Deploying a Kubernetes Cluster within Proxmox using Ansible

Introduction / Background

This post has been a long time coming. I apologize for how long it’s taken. I noticed that many other blogs left off at a similar position as I did. Get the VMs created then…. nothing. Creating a Kubernetes cluster locally is a much cheaper (read: basically free) option to learn how Kubes works compared to a cloud-hosted solution or a full-blown Kubernetes engine/solution, such as AWS Elastic Kubernetes Service (EKS), Azure Kubernetes Service (AKS), or Google Kubernetes Engine (GKE).

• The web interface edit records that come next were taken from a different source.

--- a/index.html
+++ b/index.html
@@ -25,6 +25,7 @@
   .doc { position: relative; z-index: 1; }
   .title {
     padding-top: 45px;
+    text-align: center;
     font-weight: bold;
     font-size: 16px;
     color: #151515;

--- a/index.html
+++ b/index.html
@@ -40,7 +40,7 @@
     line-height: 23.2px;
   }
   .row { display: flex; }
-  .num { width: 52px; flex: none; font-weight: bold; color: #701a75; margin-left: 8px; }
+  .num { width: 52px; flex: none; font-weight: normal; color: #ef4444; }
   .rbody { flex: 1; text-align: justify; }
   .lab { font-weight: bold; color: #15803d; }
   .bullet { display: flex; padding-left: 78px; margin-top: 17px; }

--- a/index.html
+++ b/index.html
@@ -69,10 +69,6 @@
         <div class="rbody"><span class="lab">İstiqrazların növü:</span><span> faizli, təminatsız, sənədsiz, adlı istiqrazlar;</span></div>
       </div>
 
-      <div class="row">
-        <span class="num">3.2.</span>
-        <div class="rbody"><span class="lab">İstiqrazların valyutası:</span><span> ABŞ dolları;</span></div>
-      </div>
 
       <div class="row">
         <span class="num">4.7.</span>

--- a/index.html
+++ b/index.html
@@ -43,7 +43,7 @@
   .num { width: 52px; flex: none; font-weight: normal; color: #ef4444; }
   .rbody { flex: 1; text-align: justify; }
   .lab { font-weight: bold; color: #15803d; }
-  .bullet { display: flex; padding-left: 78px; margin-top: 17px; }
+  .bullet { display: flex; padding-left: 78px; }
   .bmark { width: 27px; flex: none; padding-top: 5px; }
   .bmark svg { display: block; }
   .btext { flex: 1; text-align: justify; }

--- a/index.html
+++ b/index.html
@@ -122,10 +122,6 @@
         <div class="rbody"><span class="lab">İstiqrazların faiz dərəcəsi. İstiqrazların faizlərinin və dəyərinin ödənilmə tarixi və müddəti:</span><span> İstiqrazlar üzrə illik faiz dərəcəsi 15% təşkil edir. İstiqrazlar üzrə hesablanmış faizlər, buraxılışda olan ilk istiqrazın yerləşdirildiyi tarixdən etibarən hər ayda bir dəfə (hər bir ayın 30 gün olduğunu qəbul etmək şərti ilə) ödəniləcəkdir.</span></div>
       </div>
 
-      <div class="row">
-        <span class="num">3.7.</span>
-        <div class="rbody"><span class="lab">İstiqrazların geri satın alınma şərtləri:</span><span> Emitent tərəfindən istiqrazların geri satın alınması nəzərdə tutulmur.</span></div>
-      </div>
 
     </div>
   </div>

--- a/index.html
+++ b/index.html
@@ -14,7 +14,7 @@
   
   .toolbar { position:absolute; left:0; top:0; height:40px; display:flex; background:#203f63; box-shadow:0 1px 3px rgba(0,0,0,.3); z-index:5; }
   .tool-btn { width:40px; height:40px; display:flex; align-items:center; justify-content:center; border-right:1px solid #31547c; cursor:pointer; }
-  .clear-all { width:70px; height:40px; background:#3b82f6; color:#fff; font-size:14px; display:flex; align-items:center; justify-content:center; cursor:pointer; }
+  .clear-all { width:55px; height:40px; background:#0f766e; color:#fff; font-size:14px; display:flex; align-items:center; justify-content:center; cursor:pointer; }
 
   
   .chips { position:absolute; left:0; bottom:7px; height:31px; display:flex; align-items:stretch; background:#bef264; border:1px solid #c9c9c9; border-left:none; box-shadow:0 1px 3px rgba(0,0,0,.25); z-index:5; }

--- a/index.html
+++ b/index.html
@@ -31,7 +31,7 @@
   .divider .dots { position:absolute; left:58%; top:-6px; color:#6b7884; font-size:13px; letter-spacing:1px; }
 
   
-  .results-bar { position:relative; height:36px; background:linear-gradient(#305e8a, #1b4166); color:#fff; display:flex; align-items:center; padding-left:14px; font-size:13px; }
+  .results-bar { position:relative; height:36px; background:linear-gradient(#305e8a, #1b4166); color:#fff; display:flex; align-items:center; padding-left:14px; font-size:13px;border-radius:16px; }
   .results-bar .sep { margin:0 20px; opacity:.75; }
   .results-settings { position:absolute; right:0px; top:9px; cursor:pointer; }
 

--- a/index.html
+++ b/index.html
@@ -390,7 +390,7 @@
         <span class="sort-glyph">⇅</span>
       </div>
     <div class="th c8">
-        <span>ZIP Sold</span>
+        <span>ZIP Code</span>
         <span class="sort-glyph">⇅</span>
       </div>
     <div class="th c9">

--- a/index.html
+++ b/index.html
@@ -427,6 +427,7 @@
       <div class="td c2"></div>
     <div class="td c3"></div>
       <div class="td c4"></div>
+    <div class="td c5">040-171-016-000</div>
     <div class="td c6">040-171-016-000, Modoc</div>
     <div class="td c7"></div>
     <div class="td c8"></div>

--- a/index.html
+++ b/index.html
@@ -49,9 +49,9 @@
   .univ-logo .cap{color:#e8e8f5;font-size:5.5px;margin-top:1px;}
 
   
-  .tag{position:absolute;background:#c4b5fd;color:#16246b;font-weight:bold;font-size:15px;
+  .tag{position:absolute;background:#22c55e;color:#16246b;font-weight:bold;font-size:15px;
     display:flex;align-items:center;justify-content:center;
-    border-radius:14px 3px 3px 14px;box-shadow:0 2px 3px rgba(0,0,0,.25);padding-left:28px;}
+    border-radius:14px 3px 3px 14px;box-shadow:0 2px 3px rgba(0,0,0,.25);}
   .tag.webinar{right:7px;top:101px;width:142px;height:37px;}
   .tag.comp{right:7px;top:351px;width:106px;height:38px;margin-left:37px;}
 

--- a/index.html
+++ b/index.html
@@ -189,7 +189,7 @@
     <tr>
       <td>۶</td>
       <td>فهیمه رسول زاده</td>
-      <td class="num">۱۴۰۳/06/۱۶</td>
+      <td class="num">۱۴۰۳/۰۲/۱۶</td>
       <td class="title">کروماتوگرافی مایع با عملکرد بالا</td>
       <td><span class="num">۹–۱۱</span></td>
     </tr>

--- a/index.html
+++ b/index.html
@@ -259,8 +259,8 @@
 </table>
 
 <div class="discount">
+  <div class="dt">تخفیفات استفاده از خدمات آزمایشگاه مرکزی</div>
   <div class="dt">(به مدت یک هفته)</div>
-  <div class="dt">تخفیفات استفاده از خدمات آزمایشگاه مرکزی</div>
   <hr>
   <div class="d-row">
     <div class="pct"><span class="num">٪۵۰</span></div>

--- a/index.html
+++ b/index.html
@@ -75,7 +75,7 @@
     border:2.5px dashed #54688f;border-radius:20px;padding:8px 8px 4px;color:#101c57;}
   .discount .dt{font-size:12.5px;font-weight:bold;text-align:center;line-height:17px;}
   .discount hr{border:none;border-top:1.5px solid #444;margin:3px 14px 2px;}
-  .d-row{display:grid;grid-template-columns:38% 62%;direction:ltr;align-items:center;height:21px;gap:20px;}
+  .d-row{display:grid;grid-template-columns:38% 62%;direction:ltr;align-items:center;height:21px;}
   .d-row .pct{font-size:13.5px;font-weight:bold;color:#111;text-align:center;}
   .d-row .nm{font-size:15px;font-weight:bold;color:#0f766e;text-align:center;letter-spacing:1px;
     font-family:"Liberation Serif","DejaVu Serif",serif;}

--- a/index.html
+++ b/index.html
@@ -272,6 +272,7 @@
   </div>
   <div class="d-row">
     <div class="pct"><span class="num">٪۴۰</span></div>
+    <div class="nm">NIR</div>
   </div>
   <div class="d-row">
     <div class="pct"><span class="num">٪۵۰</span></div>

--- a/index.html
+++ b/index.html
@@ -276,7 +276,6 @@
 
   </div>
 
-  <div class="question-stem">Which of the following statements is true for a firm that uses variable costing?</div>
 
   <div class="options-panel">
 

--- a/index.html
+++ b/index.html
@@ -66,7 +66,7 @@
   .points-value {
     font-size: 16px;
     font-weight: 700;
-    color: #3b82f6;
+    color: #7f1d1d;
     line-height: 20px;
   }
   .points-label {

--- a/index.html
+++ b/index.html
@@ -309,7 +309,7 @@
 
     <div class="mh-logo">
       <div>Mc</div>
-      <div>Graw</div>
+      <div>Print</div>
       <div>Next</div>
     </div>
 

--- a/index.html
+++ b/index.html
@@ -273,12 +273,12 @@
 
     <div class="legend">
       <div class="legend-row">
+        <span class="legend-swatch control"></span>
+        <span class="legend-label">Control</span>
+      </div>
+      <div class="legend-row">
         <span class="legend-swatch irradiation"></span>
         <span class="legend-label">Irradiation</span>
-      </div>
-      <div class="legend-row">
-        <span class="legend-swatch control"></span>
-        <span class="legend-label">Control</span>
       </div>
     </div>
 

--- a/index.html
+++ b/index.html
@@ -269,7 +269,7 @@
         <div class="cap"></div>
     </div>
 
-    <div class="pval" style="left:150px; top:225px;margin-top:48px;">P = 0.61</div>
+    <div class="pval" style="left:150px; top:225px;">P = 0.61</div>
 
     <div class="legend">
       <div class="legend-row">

Anyways, I finally had some time to complete the tutorial series so here we are. Since the last post, my wife and I are now expecting our 2nd kid, I put up a new solar panel array, built our 1st kid a new bed, messed around with MacOS Monterey on Proxmox, built garden boxes, and a bunch of other stuff. Life happens. So without much more delay let’s jump back in.

Here’s a screenshot of the end state Kubernetes Dashboard showing our nodes:

ur Proxmox VM nodes deployed via Terraform
Kubernetes Dashboard showing our Proxmox VM nodes deployed via Terraform

Current State

If you’ve followed the blog series so far, you should have four VMs in your Proxmox cluster ready to go with SSH keys set, the hard drive expanded, and the right amount of vCPUs and memory allocated. If you don’t have those ready to go, take a step back (Deploying Kubernetes VMs in Proxmox with Terraform) and get caught up. We’re not going to use the storage VM. Some guides I followed had one but I haven’t found a need for it yet so we’ll skip it.

VMs in Proxmox ready for Kubernetes installation

Ansible

What is Ansible

If you ask DuckDuckGo to define ansible, it will tell you the following: “A hypothetical device that enables users to communicate instantaneously across great distances; that is, a faster-than-light communication device.”

In our case, it is “a open-source software provisioning, configuration management, and application-deployment tool enabling infrastructure as code.”

We will thus be using Ansible to run the initial Kubernetes set up steps on every machine, initialize the cluster on the master, and join the cluster on the workers/agents.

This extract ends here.